This is an old blog that I started in 2006. I keep it because it has a lot of historical data and people still come here. As of September 2016, no new updates will be made here. All new blog posts and writing/publishing related news will be posted over on my new site at

Monday, May 21, 2012

Guestpost: "Should You Enter Writing Contests?" by Naomi Musch

While popping around the web and perusing writers' magazines, it doesn't take long to discover a myriad of writing contests out there. If you're like most authors, you may have mulled these contests over and wondered if they're worth your while to enter. Winning would be fantastic! But what do you have to gain for all your effort if you lose?  

Contests are a great way to stretch your writing wings. Of course, not every contest is for every author. To randomly select contests to enter would be as bad as submitting an article to just any-old-market without first studying its style and content requirements. If you haven't studied the writing craft for long, or if you haven't been through the experience of having your work critiqued, then entering a national contest would probably not be the best use of your time.

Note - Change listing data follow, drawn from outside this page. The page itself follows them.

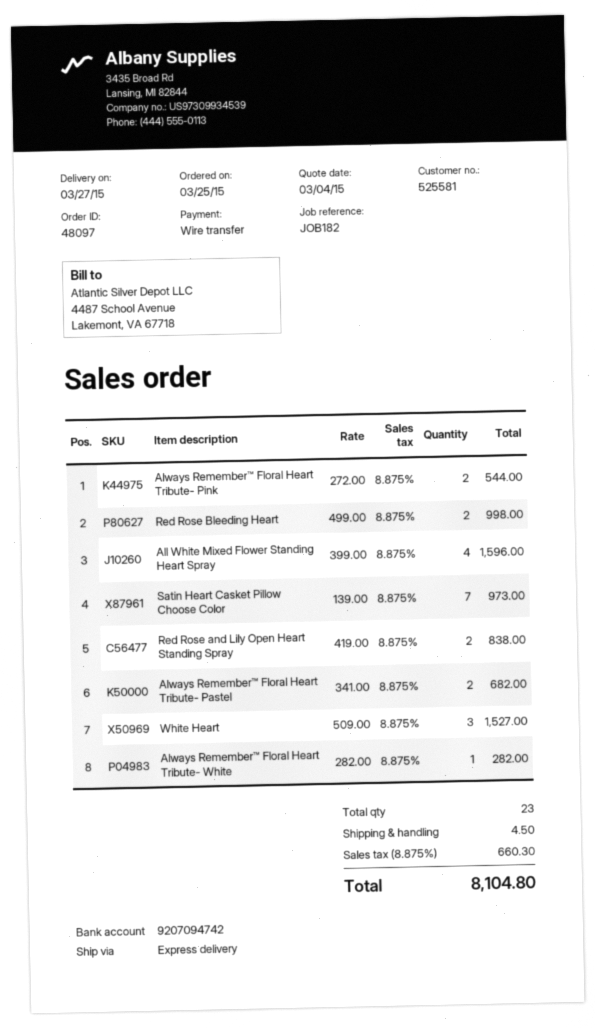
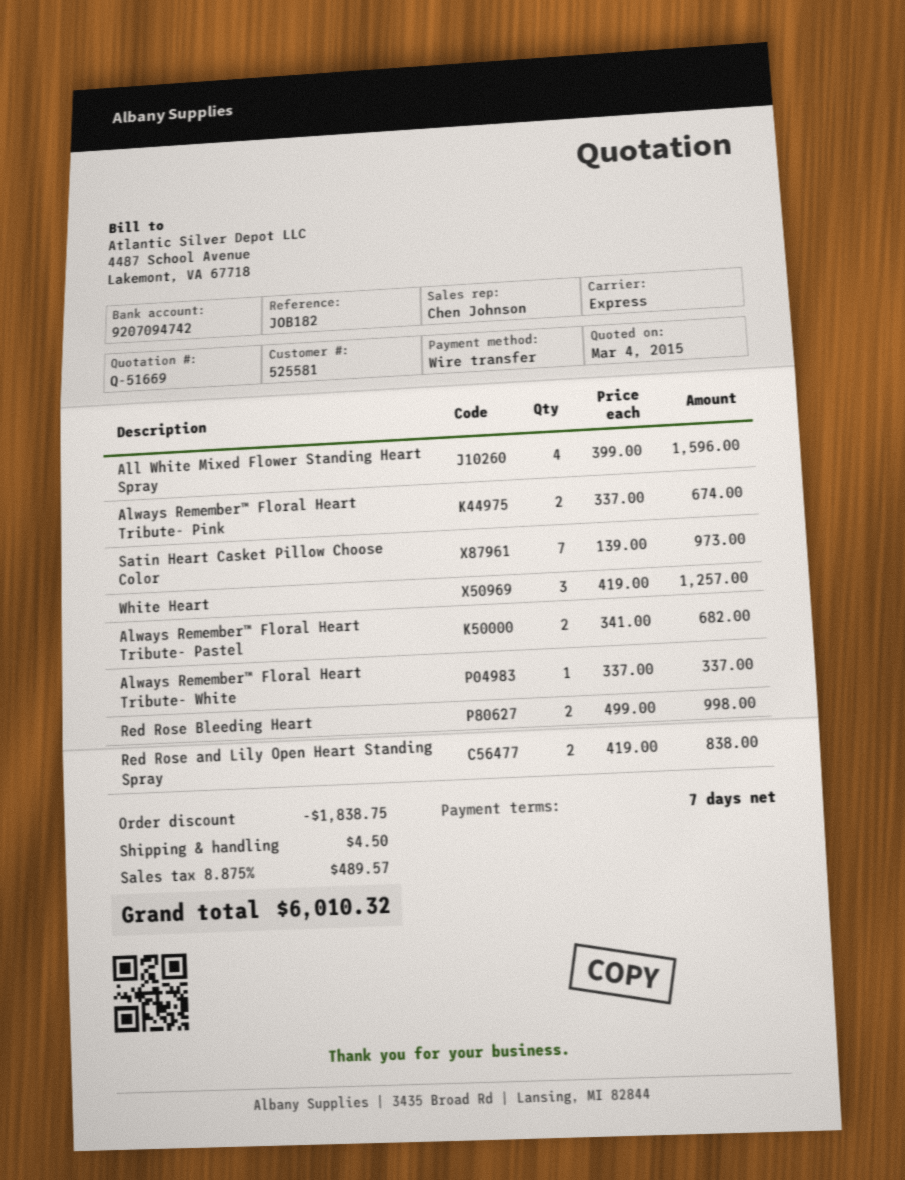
Always Remember™ Floral Heart Tribute- Pink: 2 x 272.00 = 544.00 -> 2 x 337.00 = 674.00
White Heart: 3 x 509.00 = 1527.00 -> 3 x 419.00 = 1257.00
Always Remember™ Floral Heart Tribute- White: 1 x 282.00 = 282.00 -> 1 x 337.00 = 337.00
discount: none -> 1838.75
tax: 8.875% = 660.30 -> 8.875% = 489.57
total: 8104.80 -> 6010.32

However, if you're looking at a smaller contest with a topic or style that really suits you, then entering a writing contest can have value in a several ways.  

First, you just might win. You might not, of course. Your odds are always 1 in however-many-entrants-you're-up-against. And you may be competing against some real whizz-bang writers. But even if you don't win or don't make an honorable mention, you will doubtless learn something through trial and error that will improve your skill. If the contest is small enough, you may get individual feedback from the judges. This is a HUGE deal. As long as you can handle helpful criticism, you stand to gain insight that most unpublished authors have to pay for. 

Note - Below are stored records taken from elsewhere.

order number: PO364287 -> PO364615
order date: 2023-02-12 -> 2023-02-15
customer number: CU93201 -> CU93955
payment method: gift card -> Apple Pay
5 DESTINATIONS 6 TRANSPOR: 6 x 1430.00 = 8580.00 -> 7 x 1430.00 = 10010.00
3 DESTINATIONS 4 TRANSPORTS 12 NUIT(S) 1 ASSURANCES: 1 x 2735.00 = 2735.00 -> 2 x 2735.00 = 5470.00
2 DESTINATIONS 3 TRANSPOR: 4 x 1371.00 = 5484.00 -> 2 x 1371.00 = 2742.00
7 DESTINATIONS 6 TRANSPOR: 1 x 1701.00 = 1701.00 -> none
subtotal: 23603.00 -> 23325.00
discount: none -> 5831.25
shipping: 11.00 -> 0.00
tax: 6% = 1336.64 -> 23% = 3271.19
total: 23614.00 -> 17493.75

But even if you don't get feedback, you may learn to streamline a story, set parameters, follow guidelines, train your mind around a theme, work on a deadline, and so on. And then there is always the possibility of residual rewards.

Case in point: A couple years ago I entered a large contest with a national publisher for a contemporary romance novella. In this case, the contest word limit was 25,000 words. My story came in just under that. 

I'd never written a novella before. I'd also only written in the historical genre, never contemporary. But as I was working on a separate, much longer project involving tons of research, stepping back to enter the contest gave me a refreshing break. It taught me a different style. In writing a novella that didn't really require research, I knew I'd see closure on a story much sooner than in my long fiction. The contest also gave me very clear guidelines for writing this contemporary story. You could say those guidelines walked me through the process. I really didn't know how it would go, but when I finished, I felt I'd written a very sound piece. I also discovered that I actually enjoyed writing contemporary stuff -- much more than I ever thought I would.

So did I win? No. I don't even know if I came close. But...

I was so pleased with that story that I decided to modify it for a different publisher (so it wouldn't be seen as the same storyline as for that contest) and I submitted it elsewhere. Within weeks, I had a contract for publication of my novella, Heart Not Taken.

I am really glad I entered that contest!

Not every story you write might come to such a fine conclusion. But you will never know unless you try.

Naomi and husband Jeff enjoy the splendor of Wisconsin's northwoods along with their five young adults who live nearby or at home. She writes both historical and contemporary fiction in which her aim is to surprise and entertain readers by telling stories of imperfect people who are finding faith and hope to overcome their struggles. The Red Fury is book two in her Empire in Pine historical series from Desert Breeze Publishing. Book three, The Black Rose will release in July 2012. Naomi is also a staff writer for the Christian e-newspaper and has published numerous magazine articles for the encouragement of the homeschool community. She invites you to connect with her and investigate her series and other works at:  on Facebook: or follow her on Twitter:!/NMusch


There’s no harm in joining contests, only lessons to be learned. Yes, probably, experience is the best teacher. We will never know how far can we go, not until we try and take chances. By the way, I know it’s a bit late, but still, I would like to send my warmest congratulations for your success! Keep it up!